Biologist Lee Harper is known as “the tern guy” in this part of the Great Lakes. He’s
tagged thousands of them and recorded them as far away as Brazil. He documented the
common tern’s dramatic decline over the past twenty years. Gull and osprey populations
exploded, displacing the more sensitive terns from their nesting sites. But today Harper
peers through binoculars and grins.
“The terns we’re seeing here today represent the first nests on this site in almost ten
Terns don’t need much to nest, just a dry, isolated spot near water. Harper noticed the
refugee terns were retreating to navigation markers like this one. They’d lay eggs on its
concrete platform. The problem was the eggs would roll around and the birds would abandon
them. So Harper enlisted volunteers to lug 5 tons of gravel out here. They spread it on the
platform so the terns would lay their eggs on top of the gravel and the eggs wouldn’t roll.

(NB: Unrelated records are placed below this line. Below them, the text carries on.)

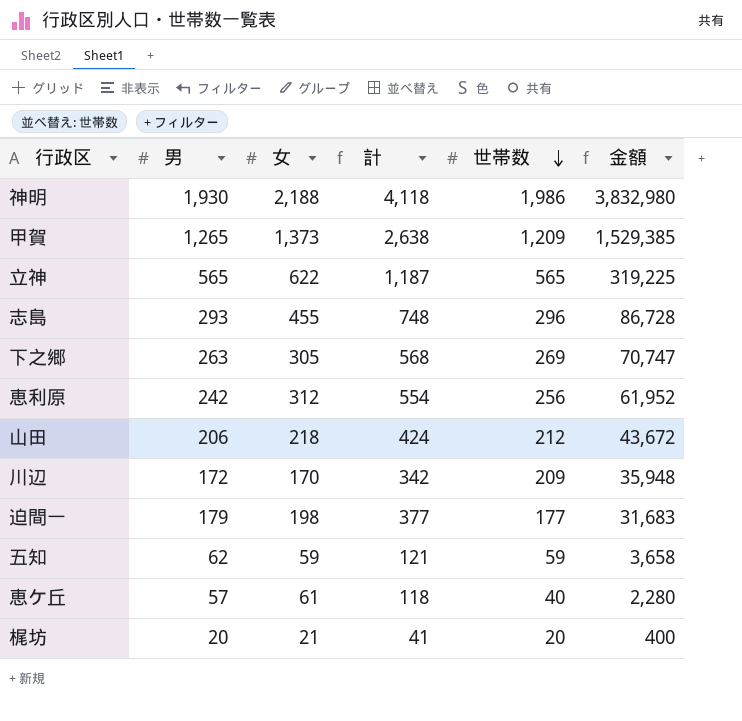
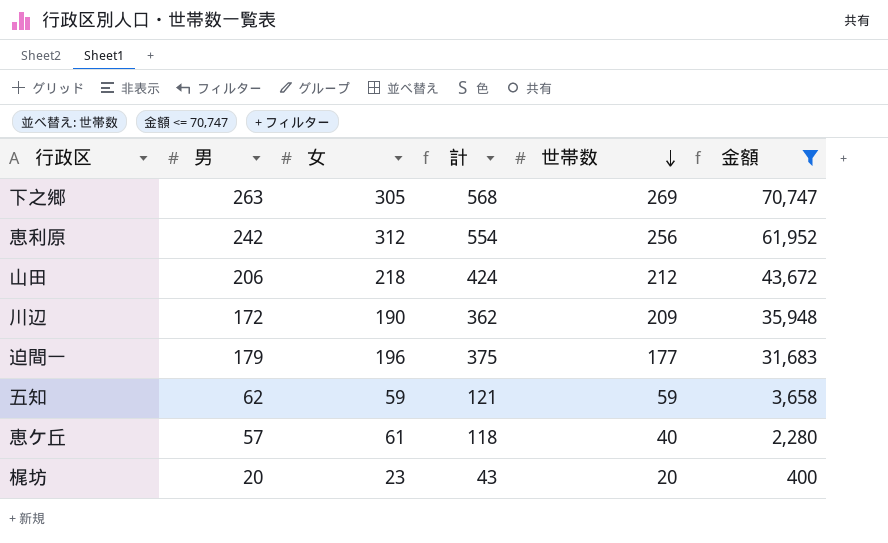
filter: none -> 金額 <= 70,747
川辺 | 女: 170 -> 190
川辺 | 計: 342 -> 362
迫間一 | 女: 198 -> 196
迫間一 | 計: 377 -> 375
梶坊 | 女: 21 -> 23
梶坊 | 計: 41 -> 43

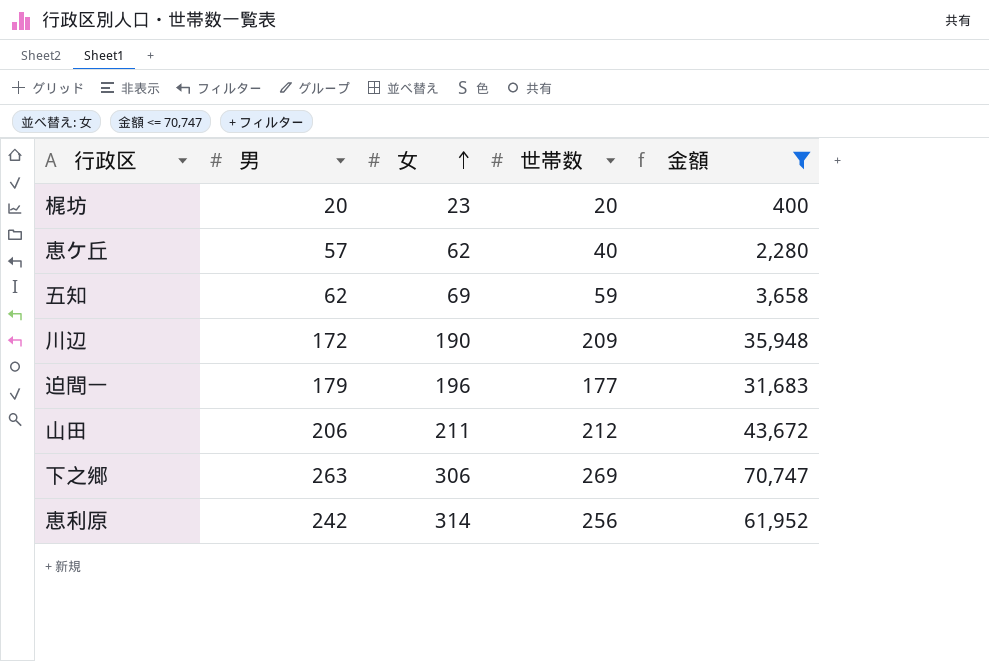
row order: 世帯数 descending -> 女 ascending
column 計 | formula: [男] + [女] -> none
恵ケ丘 | 女: 61 -> 62
五知 | 女: 59 -> 69
山田 | 女: 218 -> 211
下之郷 | 女: 305 -> 306
恵利原 | 女: 312 -> 314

Suzie Wood was among them.
“The first time I saw it, it was a piece of concrete and I frankly thought that Lee was a
little bit cracked when I heard about it.”
That was two summers ago. Today’s the first day the volunteers have returned. They’re
going to count nests and eggs to see how the gravel is working.
(motor sound, then clanking and action sound as we tie up)
We inch the boat up to the marker and huddle under the canvas top in case the birds dive-
bomb our approach. Then we tie up to an iron ladder that leads up to the concrete
platform. One by one, we climb the ladder and peer over the platform’s rim.
“Wow, this is a beautiful nest right here.”
Lee Harper is right behind and he’s beaming.
“After ten years of no terns here, this is really a wonderful sound!”
Almost invisible amongst the gravel and weeds are clusters of brown spotted eggs. We
walk on tip toe, look before every step, careful not to crush a nest. Harper works quickly
to minimize the disturbance. He calls out the number of eggs he sees. A volunteer takes
notes on a clipboard.
Harper was here two weeks ago and counted 18 nests. Today there are 40 common tern
nests. Volunteer David Duff is impressed.
“It was just such a simple thing to do. I mean, a hundred twenty dollars worth of gravel
and a two or three hours and half a dozen people helping with five gallon buckets of gravel
and I think we have a victory, at least a preliminary victory.”
The gravel nests are starting to catch on. The St. Lawrence Seaway Development
Corporation is spreading gravel on navigation markers all along the Seaway. Groups in
Michigan are planning similar restoration efforts, using dredging spoils from the St. Mary’s
River. They’re man-made solutions, but ones that just might restore the Common Tern
population to health in the Great Lakes.
For the Great Lakes Radio Consortium, I’m David Sommerstein.